• [Exercise description]: Look through the entries below and extract exactly the lines from the one containing "weakening and killing" through the one containing "of HLB, facilitated", ends included.
━━ Data section
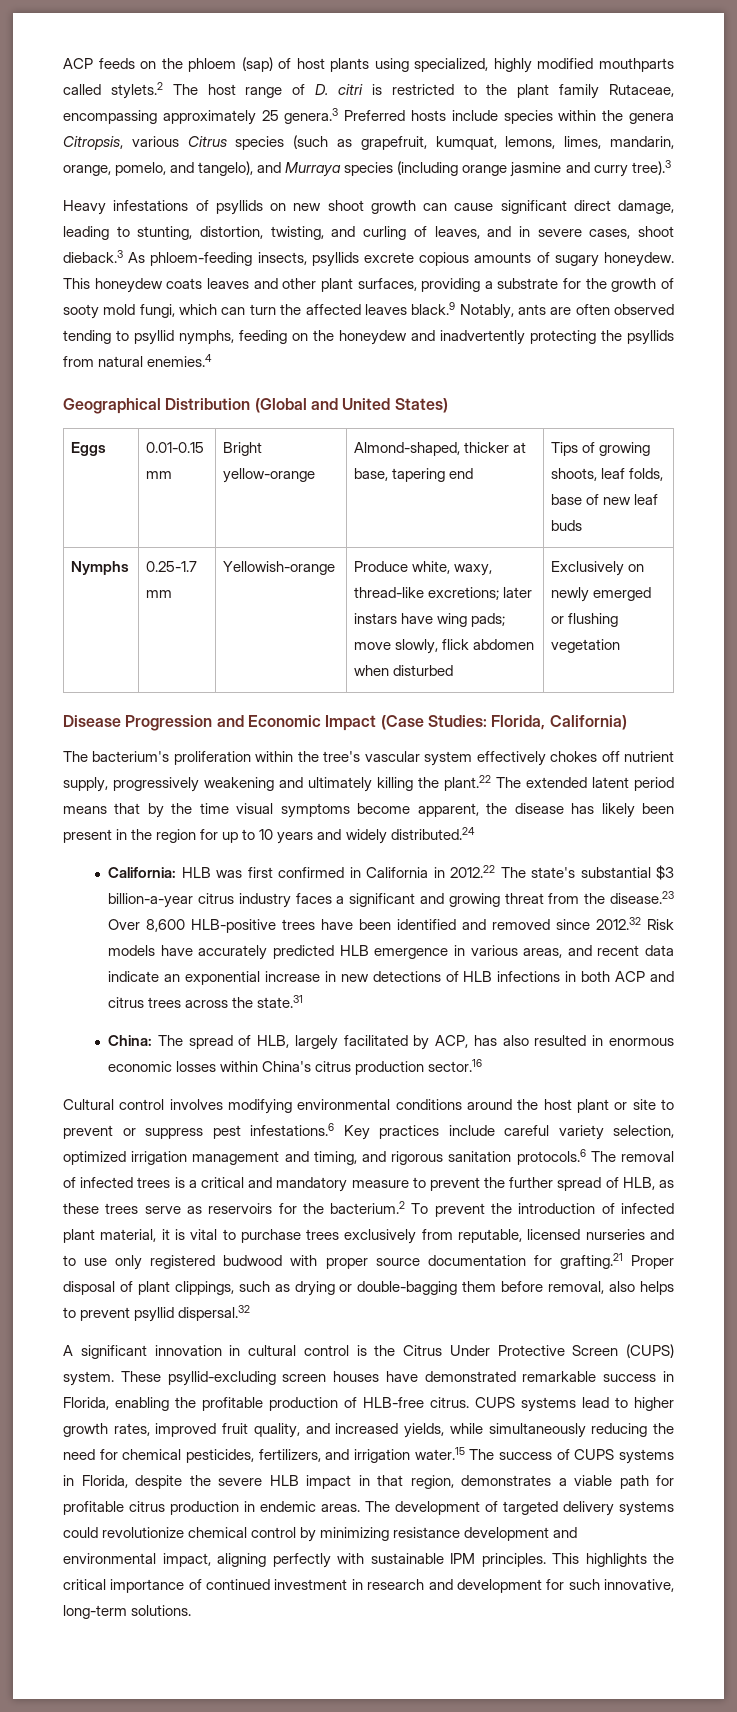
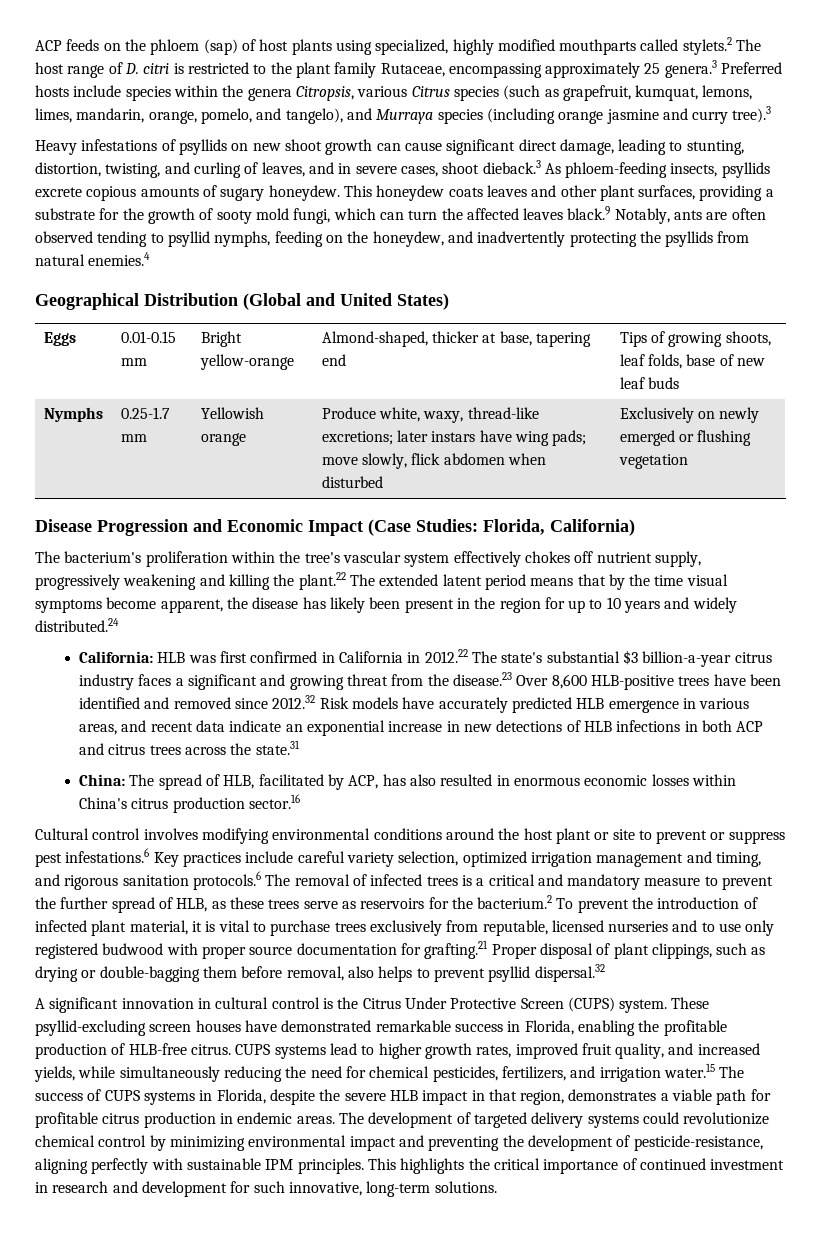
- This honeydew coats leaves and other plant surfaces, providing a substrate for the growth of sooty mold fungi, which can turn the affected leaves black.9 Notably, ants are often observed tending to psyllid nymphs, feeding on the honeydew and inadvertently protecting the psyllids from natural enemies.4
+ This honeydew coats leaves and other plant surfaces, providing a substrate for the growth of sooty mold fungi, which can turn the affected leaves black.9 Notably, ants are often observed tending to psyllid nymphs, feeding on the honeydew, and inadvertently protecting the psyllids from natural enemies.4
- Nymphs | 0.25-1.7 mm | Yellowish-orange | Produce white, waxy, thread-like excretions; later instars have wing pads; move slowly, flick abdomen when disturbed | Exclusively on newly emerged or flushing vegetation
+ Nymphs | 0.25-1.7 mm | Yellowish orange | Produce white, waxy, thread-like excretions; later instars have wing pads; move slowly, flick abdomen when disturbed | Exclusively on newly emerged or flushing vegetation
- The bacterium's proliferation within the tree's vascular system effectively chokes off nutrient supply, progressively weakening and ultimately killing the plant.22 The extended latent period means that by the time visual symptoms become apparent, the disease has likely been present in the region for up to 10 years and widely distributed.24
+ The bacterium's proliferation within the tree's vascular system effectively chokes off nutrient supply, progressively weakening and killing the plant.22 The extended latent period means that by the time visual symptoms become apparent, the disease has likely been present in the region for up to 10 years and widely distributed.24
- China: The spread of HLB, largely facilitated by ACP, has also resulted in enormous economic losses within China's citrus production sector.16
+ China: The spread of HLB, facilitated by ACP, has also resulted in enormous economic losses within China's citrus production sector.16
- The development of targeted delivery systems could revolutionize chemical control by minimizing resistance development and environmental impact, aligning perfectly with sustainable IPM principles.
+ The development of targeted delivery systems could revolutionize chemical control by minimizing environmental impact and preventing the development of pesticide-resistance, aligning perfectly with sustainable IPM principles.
━━━━
• [Output of the task]:
+ The bacterium's proliferation within the tree's vascular system effectively chokes off nutrient supply, progressively weakening and killing the plant.22 The extended latent period means that by the time visual symptoms become apparent, the disease has likely been present in the region for up to 10 years and widely distributed.24
- China: The spread of HLB, largely facilitated by ACP, has also resulted in enormous economic losses within China's citrus production sector.16
+ China: The spread of HLB, facilitated by ACP, has also resulted in enormous economic losses within China's citrus production sector.16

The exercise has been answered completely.